Marking almost a full year since the release of their stunning atmospheric LP In Time, Time For Dreams return with a new 7” release through It Records. ‘You’ve Got A Friend’ is an affecting offering that examines kindness in an age of fire and disillusionment, while the B-side cover of The Smiths’ ‘Death of a Disco Dancer’ is a poignant companion track that scoffs at the notion of peace in our time.
The dust has only settled following the release of Time for Dreams’ last recorded effort, but it seems the combo of Amanda Roff (Harmony) and Tom Carlyon (Standish/Carlyon, Devastations) still have more to say. Time For Dreams are following up In Time with an engaging two-hitter, a 7” featuring new original track ‘You’ve Got a Friend’ and a cover of ‘Death of a Disco Dancer’ by The Smiths – a staple of Time for Dreams’ live set.
Like their previous effort, ‘You’ve Got A Friend’ boasts lush soundscapes that drip with heady moisture. A cloying humidity saturates the track, offering a cloistered, bubble-like isolation – a greenhouse, where fauna drips and thrives while bathed in pink neon glow. As divine as it all sounds, the track carries subdued sentiments. The track, reportedly written during an extended depressive funk, carries feelings of disenchantment and remoteness. The world is burning and it seems everyone is out for themselves.

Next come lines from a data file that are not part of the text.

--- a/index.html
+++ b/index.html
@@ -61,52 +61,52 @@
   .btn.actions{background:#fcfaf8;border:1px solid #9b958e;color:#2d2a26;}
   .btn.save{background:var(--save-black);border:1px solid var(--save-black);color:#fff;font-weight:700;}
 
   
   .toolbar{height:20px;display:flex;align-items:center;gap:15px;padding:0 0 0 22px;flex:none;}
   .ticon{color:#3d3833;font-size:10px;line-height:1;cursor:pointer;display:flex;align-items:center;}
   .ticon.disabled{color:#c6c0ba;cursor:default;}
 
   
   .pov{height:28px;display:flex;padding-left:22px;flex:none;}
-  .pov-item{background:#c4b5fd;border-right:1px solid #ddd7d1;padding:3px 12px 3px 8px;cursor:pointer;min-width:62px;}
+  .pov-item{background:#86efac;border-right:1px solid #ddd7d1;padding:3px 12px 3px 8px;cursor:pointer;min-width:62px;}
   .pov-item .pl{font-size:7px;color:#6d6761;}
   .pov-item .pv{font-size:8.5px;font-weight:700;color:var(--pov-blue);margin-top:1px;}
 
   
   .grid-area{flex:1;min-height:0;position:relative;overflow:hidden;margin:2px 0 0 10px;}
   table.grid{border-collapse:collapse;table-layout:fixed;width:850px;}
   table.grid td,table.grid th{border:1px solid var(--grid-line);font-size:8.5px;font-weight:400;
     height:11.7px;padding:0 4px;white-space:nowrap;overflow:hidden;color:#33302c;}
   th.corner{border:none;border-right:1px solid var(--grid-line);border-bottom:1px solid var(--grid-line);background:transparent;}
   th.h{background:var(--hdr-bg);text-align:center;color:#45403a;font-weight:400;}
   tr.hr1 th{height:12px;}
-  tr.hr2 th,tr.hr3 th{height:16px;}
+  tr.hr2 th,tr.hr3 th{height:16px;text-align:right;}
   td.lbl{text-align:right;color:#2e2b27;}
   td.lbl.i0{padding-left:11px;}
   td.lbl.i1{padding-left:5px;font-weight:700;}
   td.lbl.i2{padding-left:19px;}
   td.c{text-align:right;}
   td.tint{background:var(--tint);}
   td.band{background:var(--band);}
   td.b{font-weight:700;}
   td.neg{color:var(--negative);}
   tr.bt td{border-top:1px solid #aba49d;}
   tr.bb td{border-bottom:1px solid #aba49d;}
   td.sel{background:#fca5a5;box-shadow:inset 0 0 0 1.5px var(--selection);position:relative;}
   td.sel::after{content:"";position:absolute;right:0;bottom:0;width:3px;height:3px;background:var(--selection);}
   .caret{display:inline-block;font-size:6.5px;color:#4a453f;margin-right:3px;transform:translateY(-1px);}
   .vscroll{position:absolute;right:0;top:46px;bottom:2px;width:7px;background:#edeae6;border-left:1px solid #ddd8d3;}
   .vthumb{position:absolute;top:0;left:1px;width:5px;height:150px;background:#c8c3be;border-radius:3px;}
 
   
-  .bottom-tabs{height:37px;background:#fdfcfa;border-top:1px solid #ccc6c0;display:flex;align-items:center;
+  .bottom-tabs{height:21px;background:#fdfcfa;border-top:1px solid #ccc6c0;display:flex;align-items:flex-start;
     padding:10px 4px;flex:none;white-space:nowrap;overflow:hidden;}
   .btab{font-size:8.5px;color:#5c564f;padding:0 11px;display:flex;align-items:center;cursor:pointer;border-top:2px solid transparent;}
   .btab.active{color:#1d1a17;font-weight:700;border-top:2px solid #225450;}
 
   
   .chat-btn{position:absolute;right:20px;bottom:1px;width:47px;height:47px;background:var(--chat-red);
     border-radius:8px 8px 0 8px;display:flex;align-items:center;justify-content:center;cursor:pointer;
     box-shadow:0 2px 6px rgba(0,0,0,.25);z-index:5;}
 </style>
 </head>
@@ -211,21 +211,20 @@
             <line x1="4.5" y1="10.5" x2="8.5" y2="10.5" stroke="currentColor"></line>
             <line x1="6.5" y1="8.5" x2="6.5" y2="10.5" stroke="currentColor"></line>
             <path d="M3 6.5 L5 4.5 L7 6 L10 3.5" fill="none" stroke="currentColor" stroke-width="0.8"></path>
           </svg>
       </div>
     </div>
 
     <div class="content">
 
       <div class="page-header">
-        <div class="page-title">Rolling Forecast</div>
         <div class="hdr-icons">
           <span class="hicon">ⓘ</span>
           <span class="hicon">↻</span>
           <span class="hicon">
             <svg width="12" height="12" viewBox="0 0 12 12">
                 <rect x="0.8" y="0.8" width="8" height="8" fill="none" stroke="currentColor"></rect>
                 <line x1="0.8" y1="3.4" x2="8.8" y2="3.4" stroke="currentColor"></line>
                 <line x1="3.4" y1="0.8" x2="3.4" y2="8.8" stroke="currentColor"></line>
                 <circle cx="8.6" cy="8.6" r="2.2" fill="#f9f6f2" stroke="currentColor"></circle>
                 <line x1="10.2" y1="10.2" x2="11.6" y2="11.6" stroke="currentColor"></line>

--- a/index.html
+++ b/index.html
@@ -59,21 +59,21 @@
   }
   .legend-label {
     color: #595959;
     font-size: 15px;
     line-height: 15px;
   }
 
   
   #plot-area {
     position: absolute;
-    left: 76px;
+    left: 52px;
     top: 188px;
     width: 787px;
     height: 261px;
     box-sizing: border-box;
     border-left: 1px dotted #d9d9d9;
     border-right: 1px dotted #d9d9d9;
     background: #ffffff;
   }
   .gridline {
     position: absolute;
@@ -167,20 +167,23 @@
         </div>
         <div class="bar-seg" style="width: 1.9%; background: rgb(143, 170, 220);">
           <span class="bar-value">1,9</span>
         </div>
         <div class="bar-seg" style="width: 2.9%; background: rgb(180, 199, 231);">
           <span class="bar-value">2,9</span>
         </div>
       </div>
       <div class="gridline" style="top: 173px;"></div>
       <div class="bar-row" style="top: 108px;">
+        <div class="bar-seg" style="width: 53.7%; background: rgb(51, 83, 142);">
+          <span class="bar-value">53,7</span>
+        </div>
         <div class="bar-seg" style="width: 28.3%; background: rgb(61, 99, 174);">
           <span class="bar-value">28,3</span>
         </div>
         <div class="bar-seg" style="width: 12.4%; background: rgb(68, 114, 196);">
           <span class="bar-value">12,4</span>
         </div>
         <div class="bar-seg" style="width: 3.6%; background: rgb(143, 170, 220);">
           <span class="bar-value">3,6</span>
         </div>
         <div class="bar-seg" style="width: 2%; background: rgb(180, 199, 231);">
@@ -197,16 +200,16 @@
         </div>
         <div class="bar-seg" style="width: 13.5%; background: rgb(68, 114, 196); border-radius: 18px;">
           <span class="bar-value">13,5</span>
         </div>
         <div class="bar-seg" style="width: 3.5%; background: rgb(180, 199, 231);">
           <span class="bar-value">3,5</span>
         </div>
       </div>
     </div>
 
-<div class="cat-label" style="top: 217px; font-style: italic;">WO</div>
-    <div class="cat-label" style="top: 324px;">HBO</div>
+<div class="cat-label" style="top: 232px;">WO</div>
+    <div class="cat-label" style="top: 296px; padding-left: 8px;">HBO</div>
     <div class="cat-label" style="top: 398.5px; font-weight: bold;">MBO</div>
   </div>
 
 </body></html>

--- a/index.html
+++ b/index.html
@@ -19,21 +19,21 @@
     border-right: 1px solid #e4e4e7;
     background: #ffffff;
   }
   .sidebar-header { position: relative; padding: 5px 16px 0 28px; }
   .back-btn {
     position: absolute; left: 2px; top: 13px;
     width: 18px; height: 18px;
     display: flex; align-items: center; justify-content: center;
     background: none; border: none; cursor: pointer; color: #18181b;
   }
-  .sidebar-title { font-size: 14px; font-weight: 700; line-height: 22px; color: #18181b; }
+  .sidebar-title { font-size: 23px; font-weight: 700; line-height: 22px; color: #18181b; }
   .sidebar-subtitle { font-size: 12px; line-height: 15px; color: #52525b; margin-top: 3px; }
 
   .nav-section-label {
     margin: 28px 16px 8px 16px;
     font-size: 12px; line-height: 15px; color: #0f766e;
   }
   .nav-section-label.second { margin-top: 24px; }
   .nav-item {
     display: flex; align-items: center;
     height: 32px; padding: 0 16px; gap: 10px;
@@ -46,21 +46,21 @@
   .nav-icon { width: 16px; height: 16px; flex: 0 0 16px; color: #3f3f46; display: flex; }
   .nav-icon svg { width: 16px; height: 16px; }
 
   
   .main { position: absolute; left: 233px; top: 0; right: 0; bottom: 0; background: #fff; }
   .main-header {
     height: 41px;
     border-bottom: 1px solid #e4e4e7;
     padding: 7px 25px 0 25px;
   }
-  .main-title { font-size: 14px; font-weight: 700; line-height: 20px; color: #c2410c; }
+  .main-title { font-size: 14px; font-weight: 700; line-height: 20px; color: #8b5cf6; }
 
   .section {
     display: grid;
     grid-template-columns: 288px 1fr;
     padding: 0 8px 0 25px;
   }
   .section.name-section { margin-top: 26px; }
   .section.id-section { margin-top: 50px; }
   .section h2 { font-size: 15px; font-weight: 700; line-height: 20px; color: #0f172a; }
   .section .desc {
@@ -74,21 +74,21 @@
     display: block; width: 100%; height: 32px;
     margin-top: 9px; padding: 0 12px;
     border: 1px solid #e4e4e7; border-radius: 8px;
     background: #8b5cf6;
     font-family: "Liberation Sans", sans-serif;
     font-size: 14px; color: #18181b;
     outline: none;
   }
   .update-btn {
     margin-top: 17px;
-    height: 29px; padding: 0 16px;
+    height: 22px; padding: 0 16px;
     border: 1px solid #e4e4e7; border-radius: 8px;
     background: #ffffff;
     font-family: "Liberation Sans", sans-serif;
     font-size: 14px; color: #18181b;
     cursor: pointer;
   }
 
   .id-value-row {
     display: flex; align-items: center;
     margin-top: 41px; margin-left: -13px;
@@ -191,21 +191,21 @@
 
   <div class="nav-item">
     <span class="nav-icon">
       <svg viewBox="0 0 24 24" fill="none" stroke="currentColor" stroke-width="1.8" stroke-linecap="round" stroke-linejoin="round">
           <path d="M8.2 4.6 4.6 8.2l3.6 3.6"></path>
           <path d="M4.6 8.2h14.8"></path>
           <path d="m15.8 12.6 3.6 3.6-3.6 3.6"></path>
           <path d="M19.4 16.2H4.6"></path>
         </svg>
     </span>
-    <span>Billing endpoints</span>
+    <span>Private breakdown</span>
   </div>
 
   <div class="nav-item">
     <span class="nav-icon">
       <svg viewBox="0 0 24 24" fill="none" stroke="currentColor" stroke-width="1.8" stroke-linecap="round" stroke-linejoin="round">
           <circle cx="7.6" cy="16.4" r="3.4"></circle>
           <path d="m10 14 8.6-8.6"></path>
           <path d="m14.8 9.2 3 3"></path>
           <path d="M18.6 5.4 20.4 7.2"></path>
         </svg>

In this world, doing a good deed for the sake of being decent to others is rare, and kindness births a wary cynicism, despite what good intentions may propel action.
This downtrodden worldview is carried into ‘Death of a Disco Dancer’, which nailed this level of extreme cynicism when it was penned by Marr and Morrissey in 1987. The song touches on hypocrisy and inaction, of the inefficacy of well-wishers and theoretical advocates. Ask anyone and they’d say they’d fix the world in a heartbeat – but most of us just keep on living our day to day existences. Peace is a common goal, but maybe not an obtainable one. Amanda sings, “Love, peace and harmony? Very nice, but maybe in the next world”. It’s depressing, but encapsulates the damaging lethargy that afflicts the developed world.